WikiGemma330M / README.md
deepak88's picture
Upload folder using huggingface_hub
8c402fc verified
---
model-index:
- name: gemma-from-scratch
results: []
---
# My Gemma-like Model from Scratch
This model is a custom implementation of a Gemma-like architecture, trained from scratch.
## Training Details
- **Architecture**: A 18-layer decoder-only transformer with Grouped-Query Attention.
- **Data**: Trained on the Wikitext-2 dataset.
- **Training Script**: The training script is available on GitHub at [https://github.com/your_github_repo](https://github.com/your_github_repo).

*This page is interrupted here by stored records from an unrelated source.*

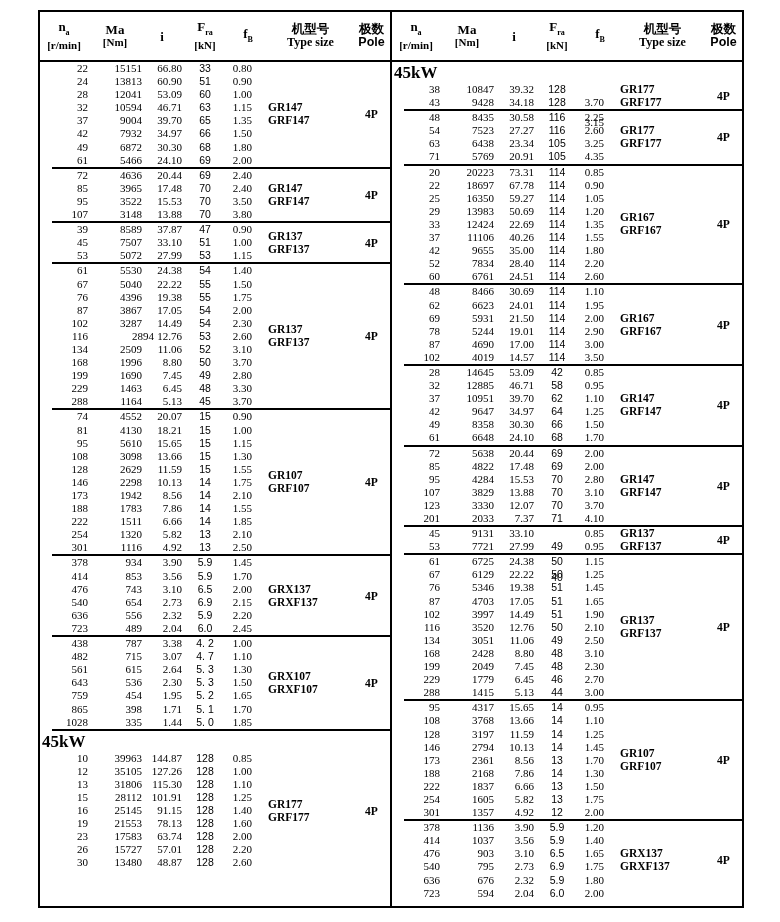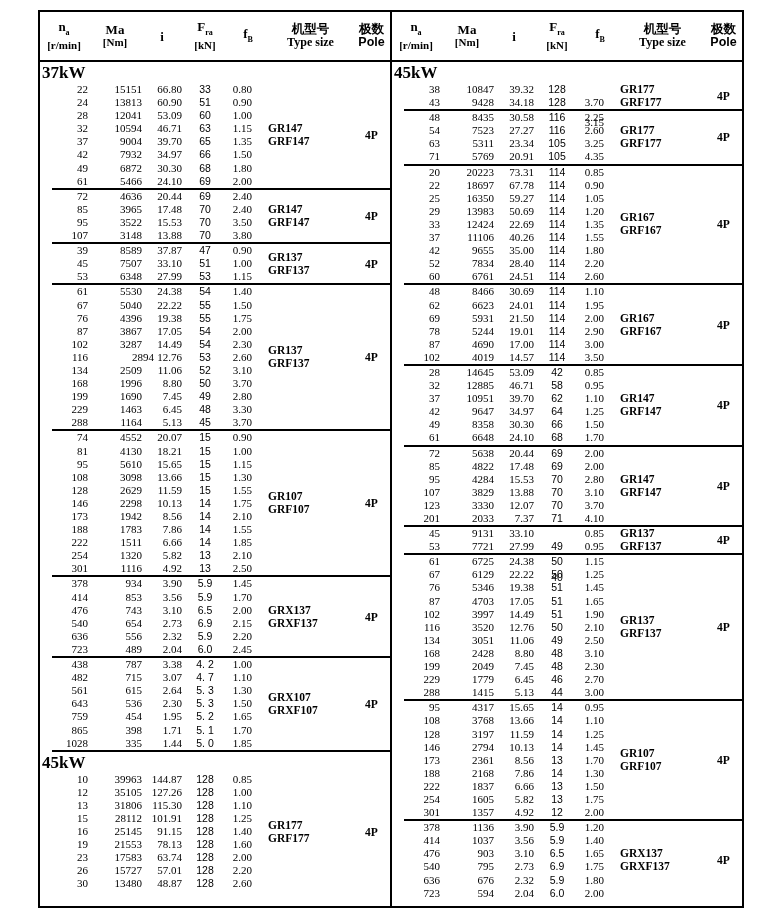"37kW" div.section-title { html: <div>37kW</div> -> none }
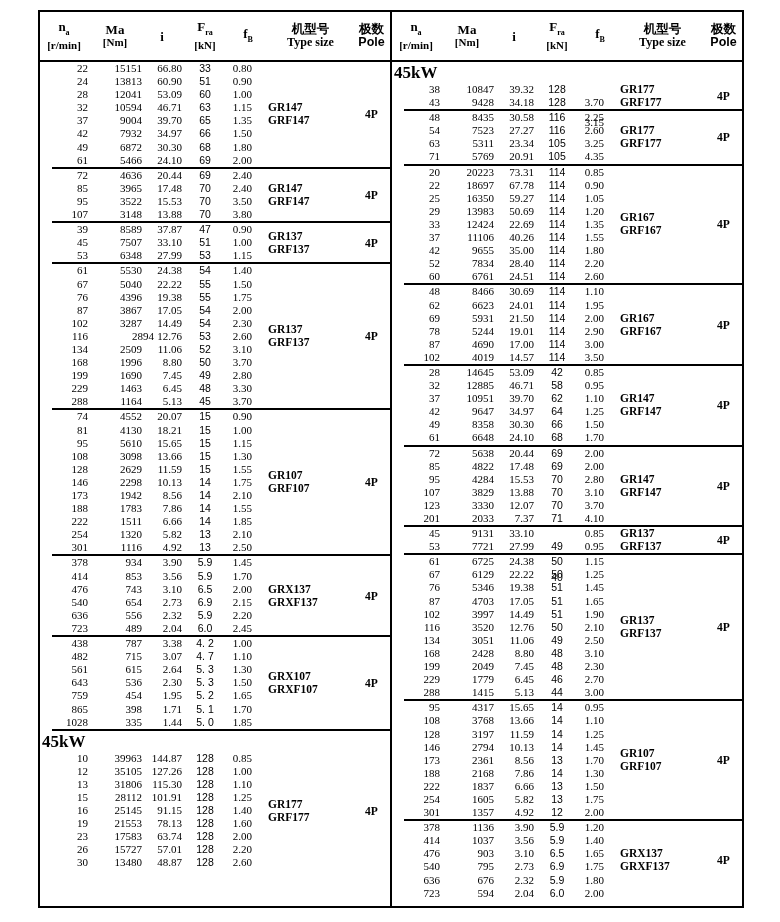"5311" div.c { text: 5311 -> 6438 }
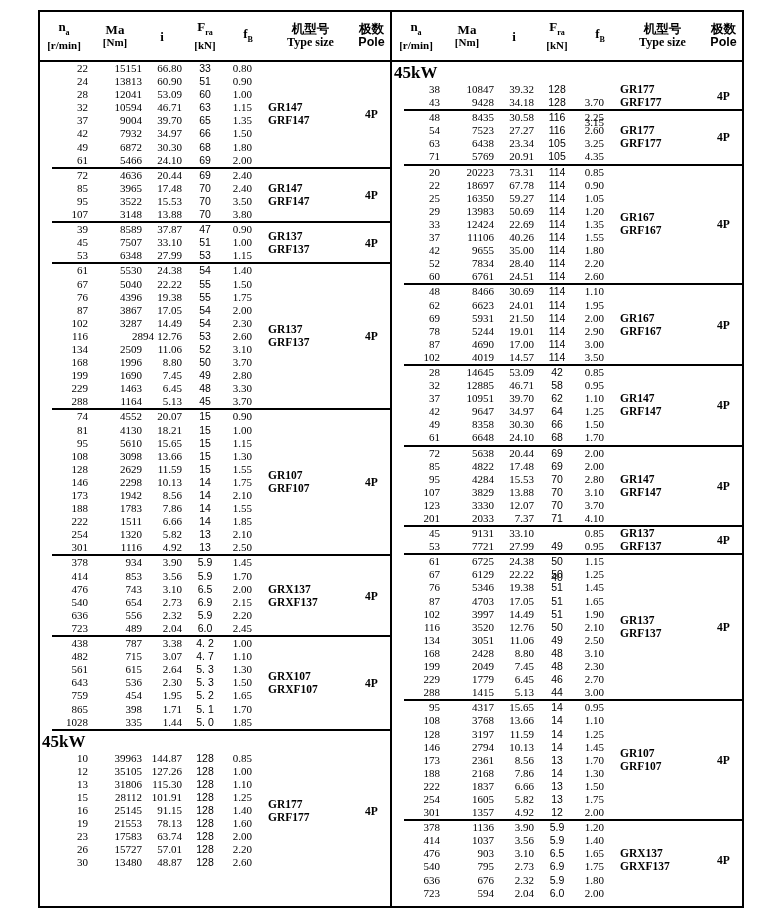"6348" div.c { text: 6348 -> 5072 }
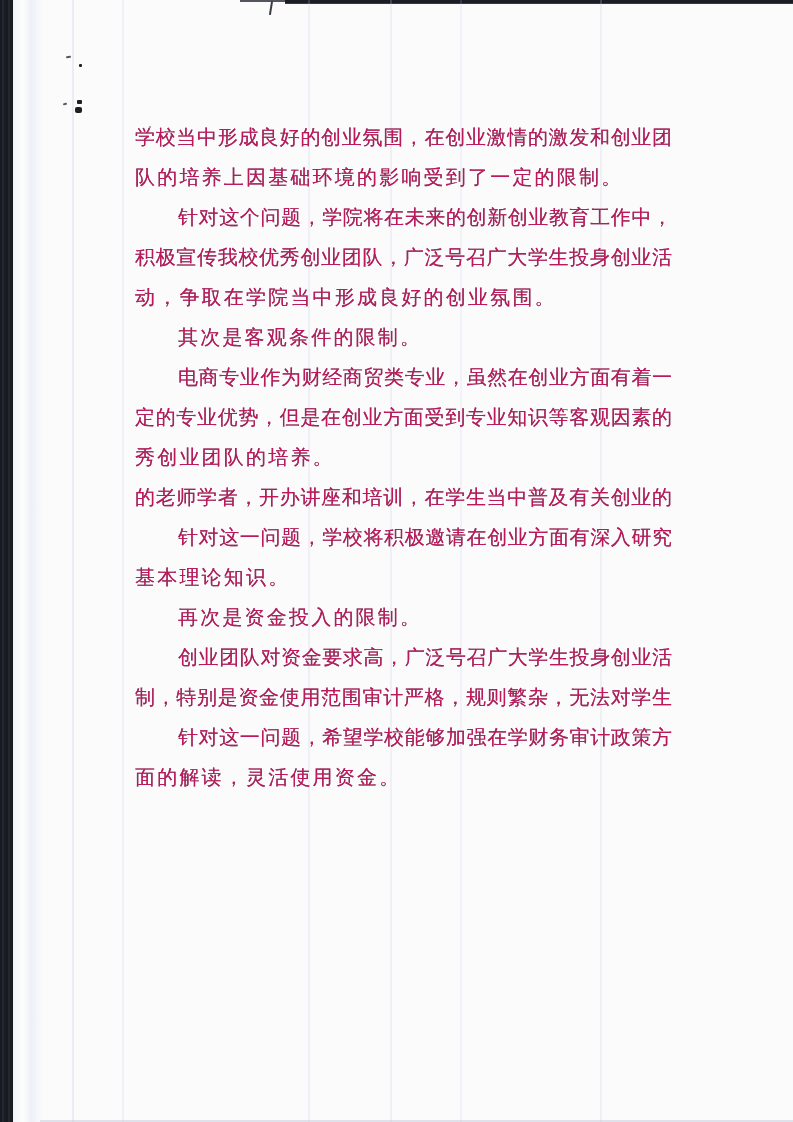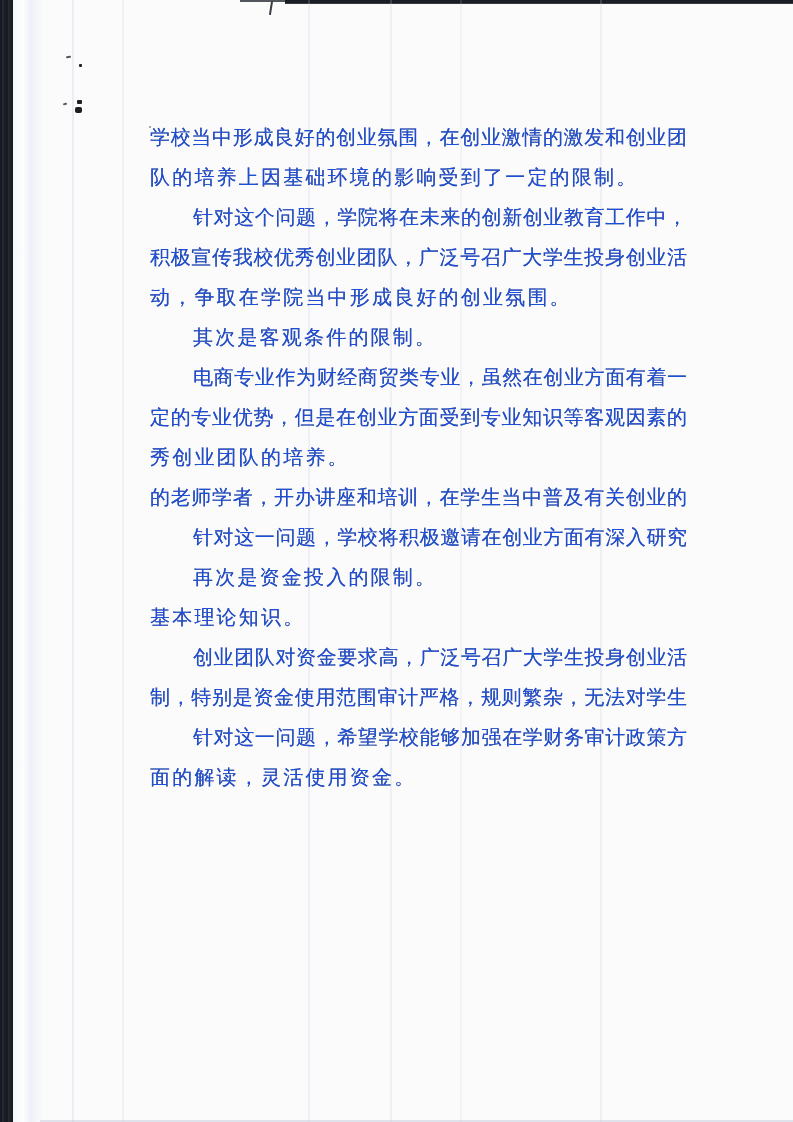"学校当中形成良好的创业氛围，在创业激情的激发和创业团" .text { color: #1d4ed8 -> #be185d; margin-left: 15px -> none }
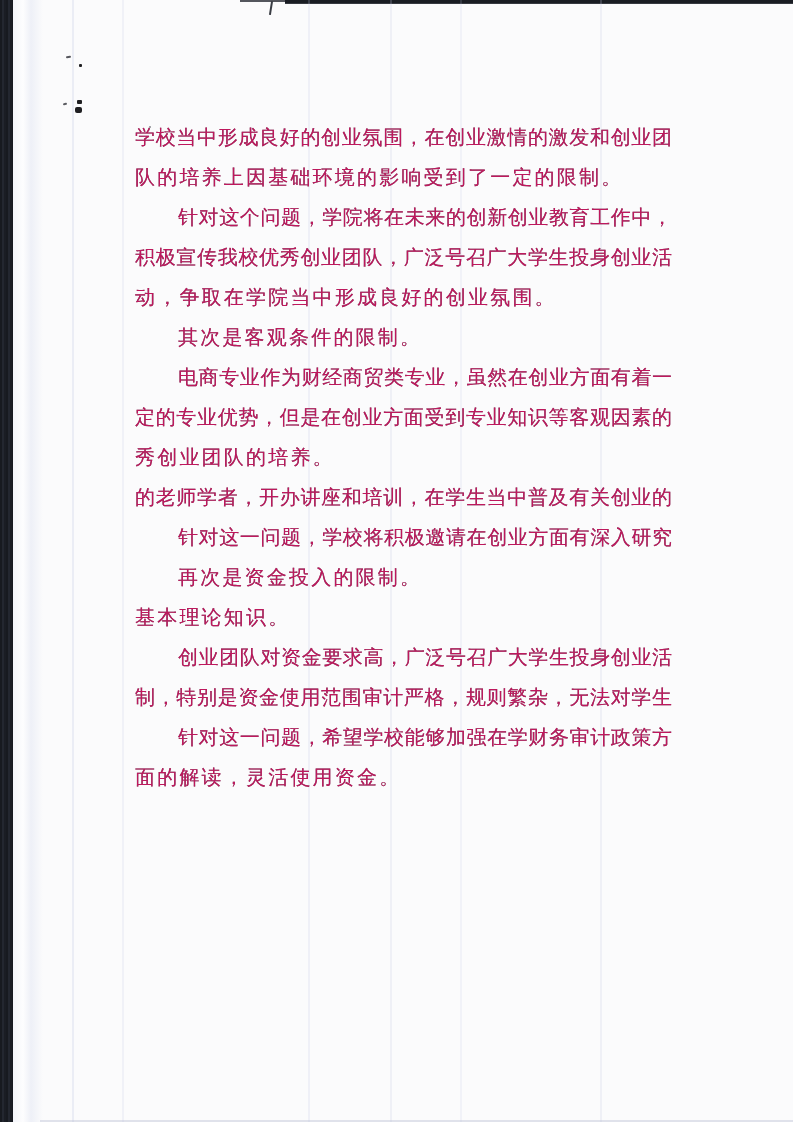"再次是资金投入的限制。" div.line { order: before "基本理论知识。" -> after "基本理论知识。" }
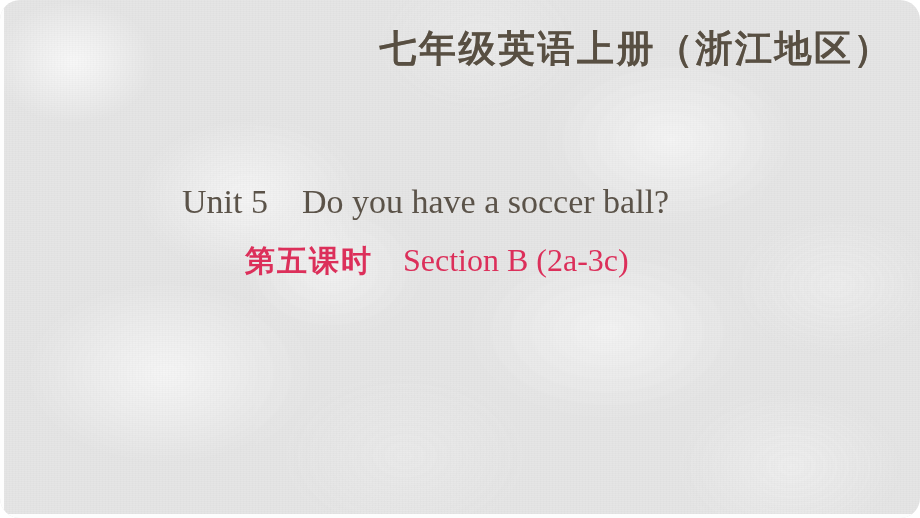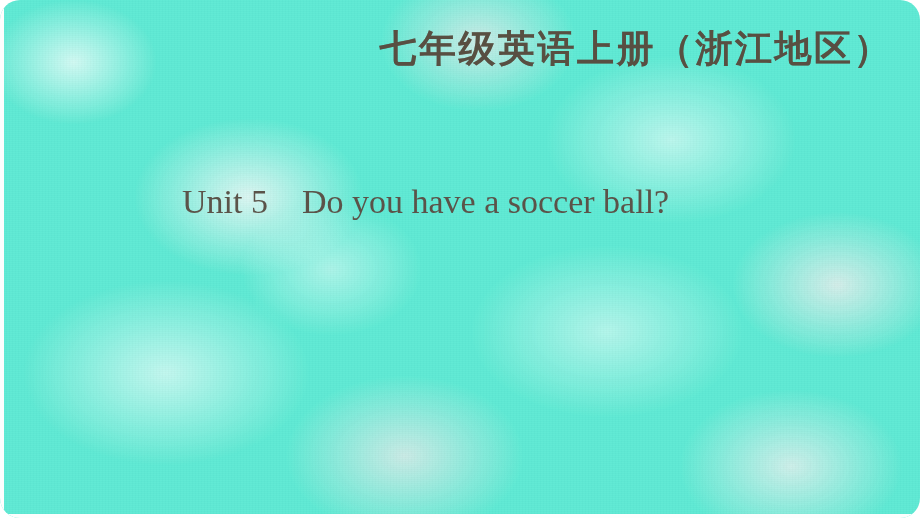"七年级英语上册（浙江地区）" .slide { background-color: #5eead4 -> #e5e5e5 }
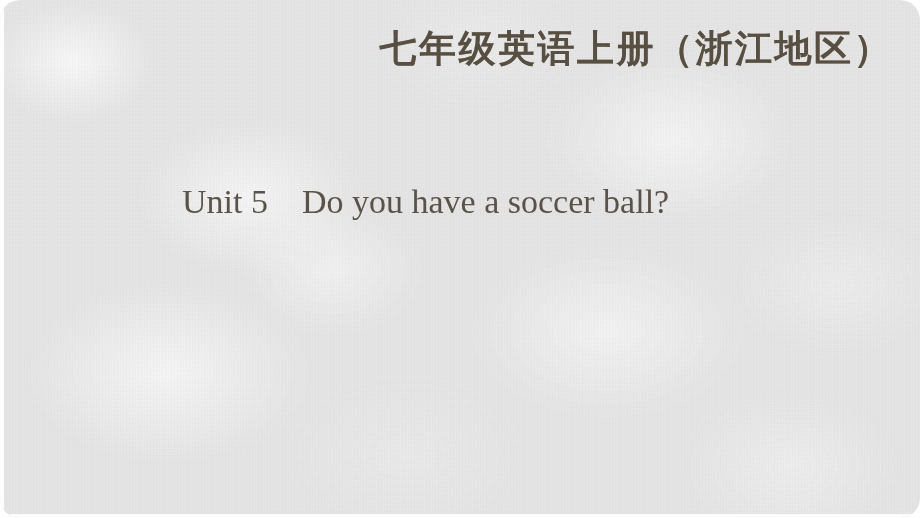"第五课时 Section B (2a-3c)" div.subtitle { html: none -> <div> <span>第五课时</span><span></span><span>Section B (2a-3c)</span> </div> }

- **Parameters**: Total trainable parameters: 330.64 million.
### Checkpointing
The training script includes a checkpointing mechanism. It automatically saves the model's progress every 50 steps and at the end of each epoch to a file named `checkpoint.pt`. You can resume training by simply re-running the script. The final model is saved as `pytorch_model.bin`.
### Early Stopping
To prevent overfitting, the training process includes early stopping based on the validation loss. The script will monitor the loss on a dedicated validation set and stop training if it does not improve for 2 consecutive epochs.
## Loading and Chatting with the Model
Since this model uses a custom architecture, it requires the model class definitions from the training script to be loaded.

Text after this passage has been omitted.